Ces mesures auraient suscité des réactions de colère de la part de Téhéran, qui a menacé de riposter, augmentant ainsi le niveau d’escalade à un moment sensible de la région.
Les signes de la poursuite des contacts diplomatiques entre les États-Unis et l’Iran ont calmé les inquiétudes du marché mondial, notamment en ce qui concerne l’approvisionnement en pétrole, les prix étant tombés sous la barre des 100 dollars le baril.
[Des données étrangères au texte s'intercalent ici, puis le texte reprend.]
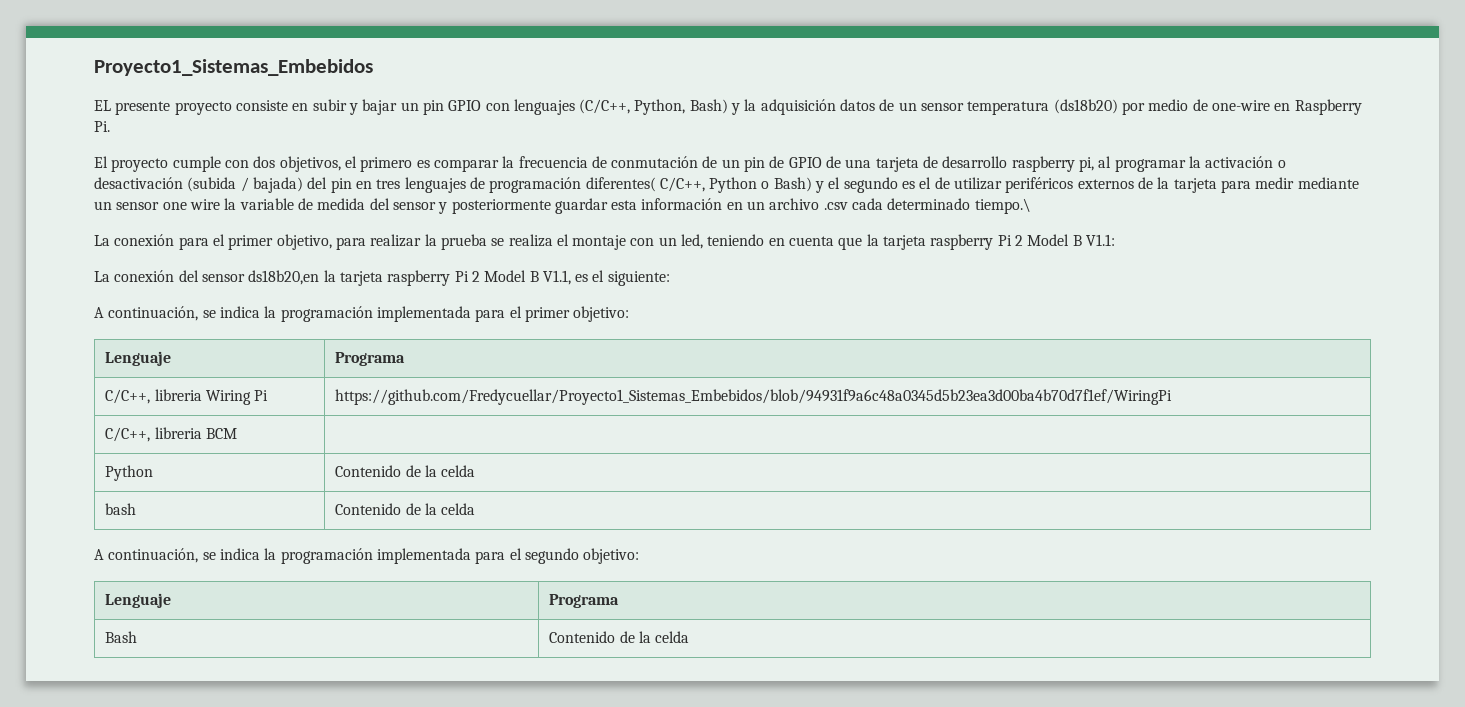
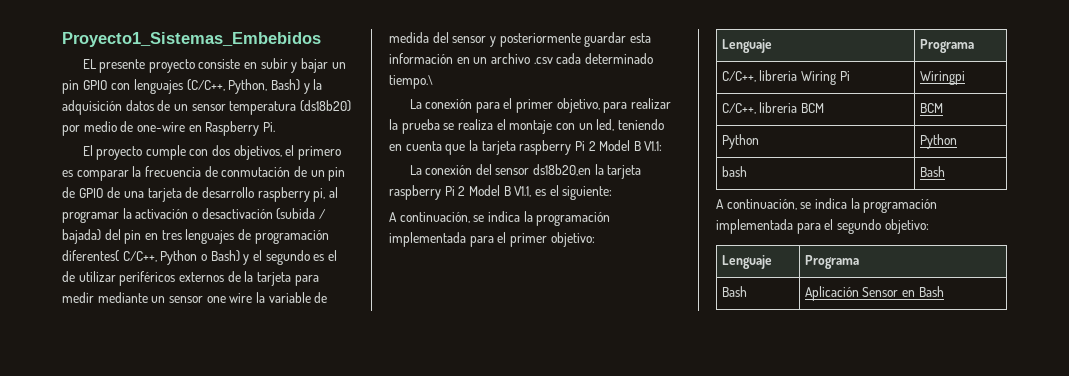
[335,389,1173,405] https://github.com/Fredycuellar/Proyecto1_Sistemas_Embebidos/blob/94931f9a6c48a0345d5b23ea3d00ba4b70d7f1ef/WiringPi -> [919,71,965,85] Wiringpi
(237, 433) none -> [919,103,943,113] BCM
[335,465,476,477] [105,503,137,515] [335,503,476,515] Contenido de la celda // bash | Contenido de la celda -> [919,134,957,149] [721,166,747,177] [919,166,945,177] Python // bash | Bash
[549,631,690,643] Contenido de la celda -> [804,286,944,301] Aplicación Sensor en Bash

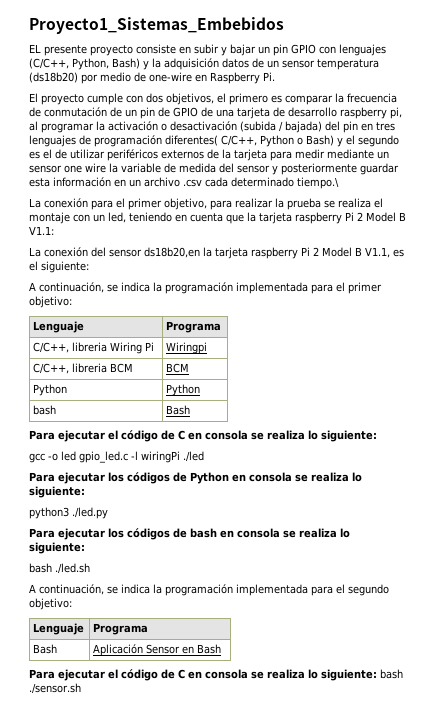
(945, 171) none -> [29,430,377,442] [29,451,204,463] [29,472,362,484] [29,486,85,498] [29,507,108,519] [29,528,350,540] [29,542,85,554] [29,563,90,574] // Para ejecutar el código de C en consola se realiza lo siguiente: // gcc -o led gpio_led.c -l wiringPi ./led // Para ejecutar los códigos de Python en consola se realiza lo siguiente: // python3 ./led.py // Para ejecutar los códigos de bash en consola se realiza lo siguiente: // bash ./led.sh
(944, 291) none -> [29,669,403,681] [29,683,81,694] // Para ejecutar el código de C en consola se realiza lo siguiente: bash ./sensor.sh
Les pourparlers qui se sont déroulés à Islamabad au cours du week-end ont échoué sans aboutir à un accord, mais des responsables ont indiqué que la communication entre les deux parties se poursuivait et que des tentatives étaient faites pour relancer la voie des négociations.
Le Premier ministre pakistanais Shahbaz Sharif a déclaré que des efforts diplomatiques étaient en cours pour contenir la crise et mettre fin à l’escalade.
Cette évolution intervient alors que l’on s’inquiète de plus en plus de l’impact d’une éventuelle confrontation sur la sécurité énergétique mondiale, en particulier dans la région du Golfe, qui est une artère majeure pour les flux de pétrole.